Daneben sorgten die mehr als 2500 Zuschauer am Spielfeldrand der Aachener Eissporthalle mit lauten Fan-Gesängen, stürmischem Beifall und riesigen Plakaten für eine einmalige Atmosphäre. Auch dieses Jahr übernahm das Hochschulsportzentrum (HSZ) der RWTH die Organisation des spannenden Kulttuniers. „Der Uni-Cup steht für Emotionalität, Teamgeist und Identität mit der Hochschule“, sagte HSZ-Leiter Peter Lynen.

Ungewöhnliches Outfit: Trotz lustiger Verkleidungen kam der sportliche Ehrgeiz beim Kampf um die ThyssenKrupp-Trophy nicht zu kurz und zwang die Teilnehmer schon mal in die Knie (oben). In den Pausen sorgten Cheerleader in der Eissporthalle für Stimmung. Foto: Dagmar Meyer-Roeger

Ausgefallene Kostüme

Eingeleitet wurde das sportliche Ereignis mit einem Spiel der Eishockeymannschaft der RWTH/FH „Aachen Ice Emperors“ gegen die Hochschulmannschaft der TU München, welches die Öcher mit 7:5-Toren für sich entscheiden konnten.
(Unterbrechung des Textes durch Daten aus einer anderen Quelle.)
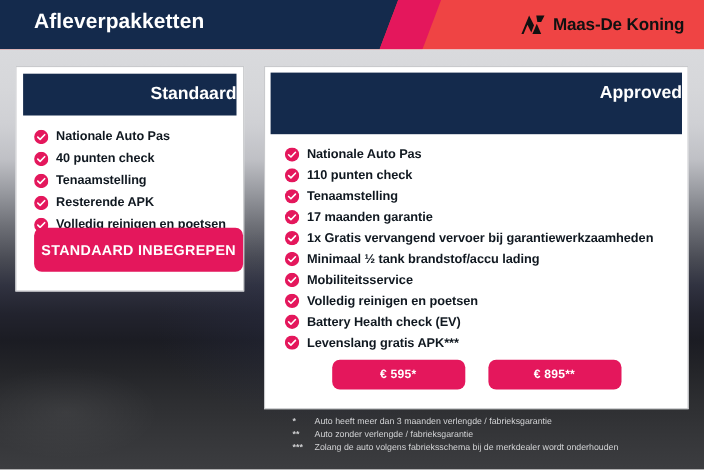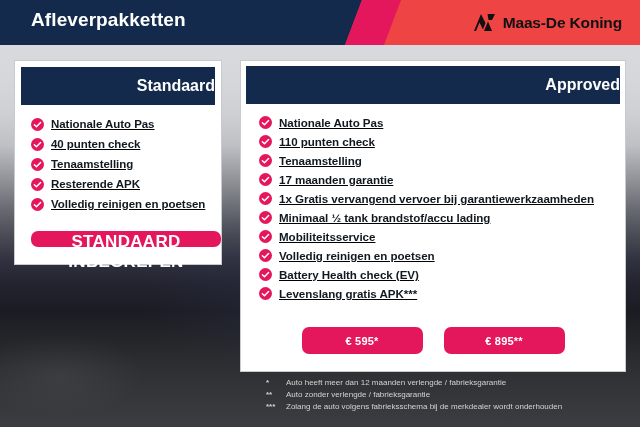--- a/index.html
+++ b/index.html
@@ -143,31 +143,30 @@
     font-weight: bold;
     box-sizing: border-box;
   }
   #card-standaard .card-header {
     height: 38px;
     line-height: 38px;
     font-size: 16px;
     margin: 6px 6px 0 6px;
   }
   #card-approved .card-header {
-    height: 38px;
+    height: 56px;
     line-height: 38px;
     font-size: 16px;
     margin: 5px 5px 4px 5px;
   }
 
   .feature-list {
     list-style: none;
     margin: 0;
     padding: 0;
-    text-decoration: underline;
   }
   #list-standaard {
     margin: 12px 0 0 16px;
   }
   #list-approved {
     margin: 11px 0 0 18px;
   }
   .feature-item {
     display: flex;
     align-items: flex-start;
@@ -206,22 +205,22 @@
     font-weight: bold;
     text-align: center;
     cursor: pointer;
     box-sizing: border-box;
   }
   #btn-standaard {
     position: absolute;
     left: 16px;
     bottom: 17px;
     width: 190px;
-    height: 16px;
-    font-size: 17px;
+    height: 40px;
+    font-size: 13px;
     letter-spacing: 0.3px;
   }
   #price-row {
     position: absolute;
     left: 0;
     right: 0;
     bottom: 17px;
     display: flex;
     justify-content: center;
     gap: 21px;
@@ -403,21 +402,21 @@
       </ul>
     <div id="price-row">
         <button class="pill-btn price-btn">€ 595*</button>
         <button class="pill-btn price-btn">€ 895**</button>
       </div>
   </div>
 
   <div id="footnotes">
       <div class="footnote-row">
         <span class="footnote-mark">*</span>
-        <span class="footnote-text">Auto heeft meer dan 12 maanden verlengde / fabrieksgarantie</span>
+        <span class="footnote-text">Auto heeft meer dan 3 maanden verlengde / fabrieksgarantie</span>
       </div>
       <div class="footnote-row">
         <span class="footnote-mark">**</span>
         <span class="footnote-text">Auto zonder verlengde / fabrieksgarantie</span>
       </div>
       <div class="footnote-row">
         <span class="footnote-mark">***</span>
         <span class="footnote-text">Zolang de auto volgens fabrieksschema bij de merkdealer wordt onderhouden</span>
       </div>
     </div>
Mit einer spektakulären Vorstellung der teilnehmenden Teams startete schließlich der Uni-Cup. Hier gaben sich die Frauen-, Männer- und Professoren-Teams der Fachschaften Maschinenbau (Aachen Steelers) — übrigen Titelverteidiger —, Elektrotechnik (ET-Lions) und Medizin (Medical Strikers) die Ehre und kämpften auf dem Eis um die „ThyssenKrupp-Trophy“. Natürlich stand der Spaß am Spektakel im Vordergrund. So wurde auch nicht im normalen Eishockey-Dress gespielt, sondern in bunten und ausgefallenen Kostümen. Zudem hatte keiner der Akteure Eishockey-Erfahrung, an sportlichem Ehrgeiz und Spielkunst fehlte es trotzdem nicht. Unter Anleitung der Aachener Eishockeymannschaft hatten sich die Spieler lediglich mit Schläger und Puck vertraut gemacht.

Für wohltätige Zwecke

Der jährliche Eishockey Uni-Cup ist jedoch keine reine Party- und Spaßveranstaltung. Der Erlös kommt stets wohltätigen Zwecken zugute. So freute sich „Right to Play“ über 1500 Euro. Die Organisation hilft Kindern, die von Krieg, Krankheit und Armut bedroht sind, einen Zugang zum Sport zu finden. Ebenfalls 1500 Euro nahm Stefan Küpper als Leiter des Zentrums für Kinder-, Jugend- und Familienhilfe „Maria im Tann“ für die Einrichtung entgegen.

Die Veranstalter bedankten sich bei den Sponsoren Stawag, ThyssenKrupp und Aseag. Ohne ihre tatkräftige Unterstützung wären Spenden in dieser Höhe nicht möglich.

Nach dem Kampf auf dem Eis ging es in der Diskothek „Starfish“ weiter. Hier wurden bei Partymusik mitten in der Nacht die Sieger gekürt und gebührend gefeiert. Nachdem die Mediziner im Vorjahr den Titel an die Maschinenbauer abtreten musste, holten sie ihn sich dieses Jahr mit 20 Punkten wieder zurück und nahmen unter großem Jubel die „ThyssenKrupp-Trophy“ in Empfang. Den zweiten Platz sicherte sich die Maschinenbauer mit 19 Punkten vor den E-Technikern mit acht Punkten.